The central section, from Cooktown to Proserpine, was the most stable, with some reefs holding steady or even gaining coral. But even there, the region-wide trend was a 14 percent decline, and reefs near Cairns lost between 17 and 60 percent of their 2024 coral cover. The declines in both the north and south were the largest single-year drops in the 39 years since systematic monitoring began.
Threats Beyond Warming Water
Heat stress from climate change is the reef’s most severe and widespread threat, but it is not the only one. Outbreaks of crown-of-thorns starfish, a large predator that feeds directly on coral tissue, remain a persistent problem. These starfish occur naturally on the reef, but in outbreak numbers they can strip reefs bare faster than the coral can recover. Outbreaks on one reef also tend to spread to neighboring reefs if left unchecked.
The Australian government runs a dedicated control program to manage these outbreaks.
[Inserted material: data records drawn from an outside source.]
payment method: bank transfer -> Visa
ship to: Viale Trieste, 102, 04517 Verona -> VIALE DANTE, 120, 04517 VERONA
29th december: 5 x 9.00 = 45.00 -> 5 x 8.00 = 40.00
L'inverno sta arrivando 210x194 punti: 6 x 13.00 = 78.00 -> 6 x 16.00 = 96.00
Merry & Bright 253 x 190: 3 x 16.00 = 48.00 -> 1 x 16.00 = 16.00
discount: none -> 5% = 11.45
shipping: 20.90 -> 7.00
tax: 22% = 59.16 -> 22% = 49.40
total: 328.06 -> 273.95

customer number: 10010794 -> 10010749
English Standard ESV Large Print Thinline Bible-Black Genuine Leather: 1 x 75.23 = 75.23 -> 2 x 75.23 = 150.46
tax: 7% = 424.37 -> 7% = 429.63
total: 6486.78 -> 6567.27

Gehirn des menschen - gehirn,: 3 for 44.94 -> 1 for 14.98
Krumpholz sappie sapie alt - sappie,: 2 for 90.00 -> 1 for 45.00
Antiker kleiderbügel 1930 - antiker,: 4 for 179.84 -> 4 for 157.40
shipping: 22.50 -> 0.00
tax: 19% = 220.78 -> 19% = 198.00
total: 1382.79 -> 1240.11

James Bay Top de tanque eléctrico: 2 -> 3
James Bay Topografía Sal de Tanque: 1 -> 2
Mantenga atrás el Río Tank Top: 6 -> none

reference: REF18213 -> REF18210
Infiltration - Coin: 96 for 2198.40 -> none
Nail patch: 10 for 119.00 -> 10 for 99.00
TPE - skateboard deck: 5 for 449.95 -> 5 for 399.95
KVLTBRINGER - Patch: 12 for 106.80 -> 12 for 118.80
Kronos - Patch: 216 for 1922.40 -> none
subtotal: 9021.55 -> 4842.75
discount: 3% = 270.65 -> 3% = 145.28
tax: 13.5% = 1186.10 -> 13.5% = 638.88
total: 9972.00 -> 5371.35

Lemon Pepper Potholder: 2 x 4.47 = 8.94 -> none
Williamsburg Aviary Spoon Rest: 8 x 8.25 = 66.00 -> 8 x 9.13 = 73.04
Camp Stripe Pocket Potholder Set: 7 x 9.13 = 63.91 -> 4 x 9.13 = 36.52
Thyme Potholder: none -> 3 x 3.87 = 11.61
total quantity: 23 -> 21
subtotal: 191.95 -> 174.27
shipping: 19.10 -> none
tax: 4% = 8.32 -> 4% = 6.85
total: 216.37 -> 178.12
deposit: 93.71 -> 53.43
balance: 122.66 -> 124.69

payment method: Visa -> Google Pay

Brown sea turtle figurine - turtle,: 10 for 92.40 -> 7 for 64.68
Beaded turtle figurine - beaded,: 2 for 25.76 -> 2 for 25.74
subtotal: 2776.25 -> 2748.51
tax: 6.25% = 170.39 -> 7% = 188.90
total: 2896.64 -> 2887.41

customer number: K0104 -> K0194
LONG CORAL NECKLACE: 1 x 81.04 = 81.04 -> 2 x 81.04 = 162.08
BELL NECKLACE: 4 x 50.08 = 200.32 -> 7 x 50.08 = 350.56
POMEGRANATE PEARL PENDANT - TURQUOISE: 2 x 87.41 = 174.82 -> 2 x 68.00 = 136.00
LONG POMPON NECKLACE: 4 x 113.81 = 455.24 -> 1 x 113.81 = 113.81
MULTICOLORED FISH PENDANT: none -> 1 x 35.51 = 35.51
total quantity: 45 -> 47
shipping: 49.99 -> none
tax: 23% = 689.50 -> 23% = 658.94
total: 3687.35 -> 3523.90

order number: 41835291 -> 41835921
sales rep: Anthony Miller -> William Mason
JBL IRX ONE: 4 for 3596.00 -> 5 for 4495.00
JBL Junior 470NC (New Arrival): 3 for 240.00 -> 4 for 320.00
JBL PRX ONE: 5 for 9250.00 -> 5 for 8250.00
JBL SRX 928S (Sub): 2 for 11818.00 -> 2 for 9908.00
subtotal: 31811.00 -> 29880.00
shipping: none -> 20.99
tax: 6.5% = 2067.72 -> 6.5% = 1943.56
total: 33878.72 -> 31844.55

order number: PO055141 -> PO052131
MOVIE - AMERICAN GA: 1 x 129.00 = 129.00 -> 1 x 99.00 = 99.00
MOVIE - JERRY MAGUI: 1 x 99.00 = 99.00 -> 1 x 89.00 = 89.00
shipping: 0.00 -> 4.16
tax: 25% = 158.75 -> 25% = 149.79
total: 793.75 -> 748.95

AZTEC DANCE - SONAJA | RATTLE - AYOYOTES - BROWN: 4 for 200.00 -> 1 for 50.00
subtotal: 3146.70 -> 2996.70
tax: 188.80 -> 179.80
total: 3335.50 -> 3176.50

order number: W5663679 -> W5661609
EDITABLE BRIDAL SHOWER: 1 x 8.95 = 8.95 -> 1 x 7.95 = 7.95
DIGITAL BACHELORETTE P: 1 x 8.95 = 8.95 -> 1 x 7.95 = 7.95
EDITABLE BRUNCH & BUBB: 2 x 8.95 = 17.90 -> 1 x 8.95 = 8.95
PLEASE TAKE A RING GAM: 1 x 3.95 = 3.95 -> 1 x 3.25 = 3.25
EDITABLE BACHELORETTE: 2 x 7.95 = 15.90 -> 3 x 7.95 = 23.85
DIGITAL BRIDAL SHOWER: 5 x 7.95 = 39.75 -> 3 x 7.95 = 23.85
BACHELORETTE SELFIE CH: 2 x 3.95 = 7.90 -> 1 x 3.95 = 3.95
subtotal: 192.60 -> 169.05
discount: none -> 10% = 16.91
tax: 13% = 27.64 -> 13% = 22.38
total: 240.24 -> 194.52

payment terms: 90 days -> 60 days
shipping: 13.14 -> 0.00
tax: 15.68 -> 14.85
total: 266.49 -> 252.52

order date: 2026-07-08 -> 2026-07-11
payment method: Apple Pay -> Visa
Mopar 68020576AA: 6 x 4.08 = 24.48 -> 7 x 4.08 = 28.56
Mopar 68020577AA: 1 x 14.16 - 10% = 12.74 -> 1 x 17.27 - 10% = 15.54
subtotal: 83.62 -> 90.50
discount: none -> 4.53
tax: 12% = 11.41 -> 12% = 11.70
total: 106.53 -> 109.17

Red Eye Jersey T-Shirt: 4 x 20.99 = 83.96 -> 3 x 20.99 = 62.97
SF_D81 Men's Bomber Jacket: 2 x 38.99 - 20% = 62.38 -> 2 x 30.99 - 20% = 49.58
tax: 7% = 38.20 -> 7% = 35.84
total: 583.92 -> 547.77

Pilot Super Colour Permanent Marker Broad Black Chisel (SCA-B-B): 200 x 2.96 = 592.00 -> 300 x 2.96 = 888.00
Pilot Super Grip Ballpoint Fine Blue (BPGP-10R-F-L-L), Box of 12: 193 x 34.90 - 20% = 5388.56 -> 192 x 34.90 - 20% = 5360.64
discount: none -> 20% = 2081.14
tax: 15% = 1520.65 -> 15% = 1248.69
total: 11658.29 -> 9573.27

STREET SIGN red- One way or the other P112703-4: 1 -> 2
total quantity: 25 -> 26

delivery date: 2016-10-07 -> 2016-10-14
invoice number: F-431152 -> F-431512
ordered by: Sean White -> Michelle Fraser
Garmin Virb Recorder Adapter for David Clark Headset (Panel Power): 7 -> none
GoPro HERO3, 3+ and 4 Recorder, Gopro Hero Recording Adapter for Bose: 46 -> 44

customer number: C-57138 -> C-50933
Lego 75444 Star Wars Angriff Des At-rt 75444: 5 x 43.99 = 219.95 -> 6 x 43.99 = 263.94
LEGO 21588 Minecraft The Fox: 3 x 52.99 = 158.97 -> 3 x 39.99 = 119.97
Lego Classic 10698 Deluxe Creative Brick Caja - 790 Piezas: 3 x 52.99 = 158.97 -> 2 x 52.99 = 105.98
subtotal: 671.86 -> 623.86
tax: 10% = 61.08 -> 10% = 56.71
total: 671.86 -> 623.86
During the 2024-25 season, the program surveyed 234 target reefs and culled nearly 74,000 starfish across more than 11,700 hectares of reef habitat, logging over 18,000 hours of underwater work. Long-term monitoring has shown that suppressing adult starfish populations on one reef produces benefits that extend well beyond that immediate area. Corals that aren’t simultaneously fighting off starfish predation have more energy to cope with heat stress, storms, and other pressures.
Other ongoing threats include runoff from agricultural land, which carries sediment, fertilizers, and pesticides into reef waters; cyclone damage, which can physically break apart coral structures; and ocean acidification, which makes it harder for corals to build their calcium carbonate skeletons over time.
What Lives There
The reef supports an extraordinary concentration of marine life. It is home to more than 1,500 species of fish, around 400 types of coral, six of the world’s seven species of sea turtle, and significant populations of dugongs, dolphins, and humpback whales that use the reef’s waters as a breeding ground. Hundreds of species of birds nest on the reef’s islands and cays.
This biodiversity is part of what earned the reef its World Heritage listing, but it also makes the ecosystem functionally complex. Coral provides the physical structure that fish, invertebrates, and algae depend on for shelter, food, and breeding habitat. When coral cover declines, the populations of species that rely on it decline too, creating cascading effects throughout the food web.